Halloween is a holiday for children, but adults can get in the act, too. (Why turn down the candy?) There’s no better way to get into the mood than with a creepy or suspenseful book. As part of book blogger Jenn Lawrence’s meme, Murder, Monsters & Mayhem, here’s a list of Latino-themed thrillers. And check out our list of Halloween books for children posted earlier this week.

Let’s start with the monsters – specifically, vampires. The Strain is a trilogy of novels by Mexican film director Guillermo del Toro, written with Chuck Hogan, about a virus that vampires inflict on the world. (If you want a creepy movie to watch on Halloween, his 2006 film Pan’s Labyrinth is an excellent choice.)

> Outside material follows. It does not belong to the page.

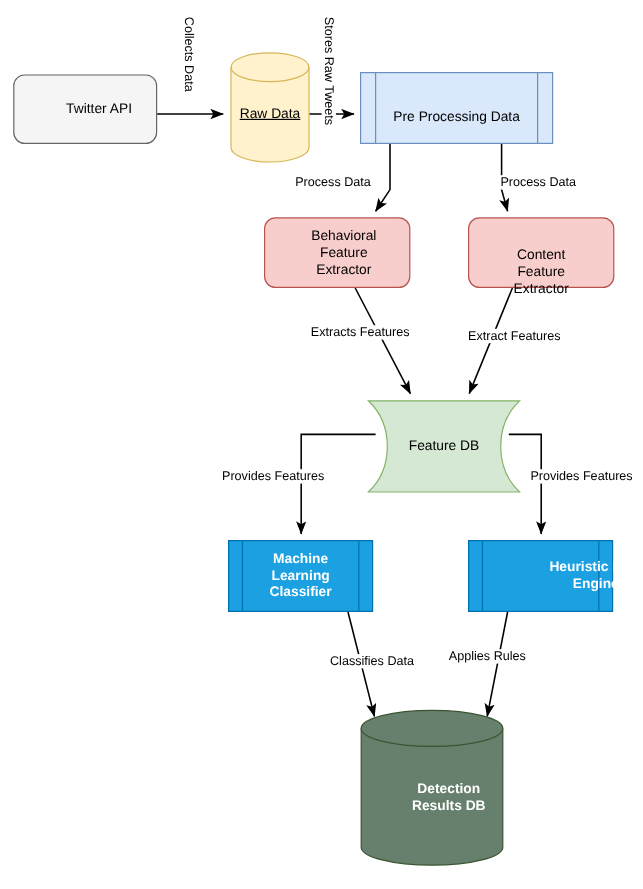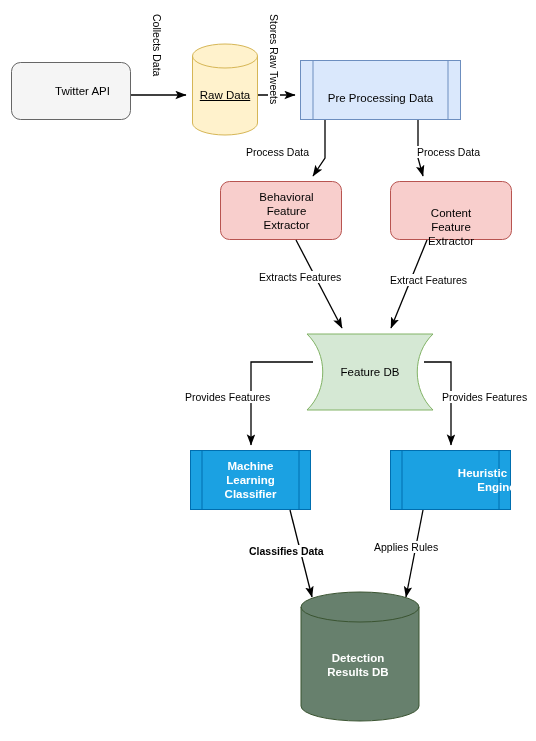"Classifies Data" div.edge-label { font-weight: bold -> none; left: 248px -> 274px }
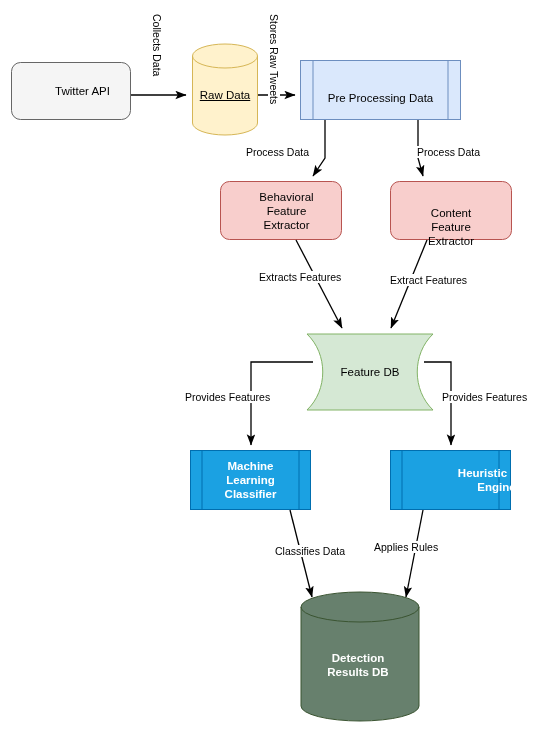"Detection" div.node-label { padding-left: none -> 16px }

For a humorous touch, Marta Acosta’s Casa Dracula series, including Happy Hour at Casa Dracula, features a romance between the main character, Milagro de Los Santos, and a vampire. Caridad Piñeiro’s new book, Kissed by a Vampire, also features a paranormal romance – all part of her The Calling/Reborn series featuring the undead beasts.

Now let’s get to murder and mayhem, with several book series featuring Latino crime solvers. The Henry Rios series by Michael Nava, which has a gay lawyer in San Francisco as its lead character, began with The Little Death and ended with Rag and Bone. Rudolfo Anaya’s Sonny Baca series, which includes Zia Summer and Jemez Spring, features a detective solving crimes in New Mexico. The Rio Grande Valley is home to several thrillers, including Partners in Crime, by Rolando Hinojosa.

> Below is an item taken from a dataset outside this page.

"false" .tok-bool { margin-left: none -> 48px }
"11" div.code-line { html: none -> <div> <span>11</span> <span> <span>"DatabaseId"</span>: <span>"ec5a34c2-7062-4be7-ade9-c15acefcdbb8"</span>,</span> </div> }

For books with a strong female protagonist, Lucha Corpi’s mysteries – including Eulogy for a Brown Angel, Cactus Blood and Black Widow’s Wardrobefeatures a clairvoyant detective solving crimes in Los Angeles. Or try these recent thrillers: Lyn DiIorio’s Outside the Bones, about a bruja who gets caught up in an old mystery; Joy Castro’s Hell or High Water , which has a newspaper reporter investigating sexual predators in New Orleans; and Linda Rodriguez’s  Every Last Secretabout a college police chief who solves a murder on campus.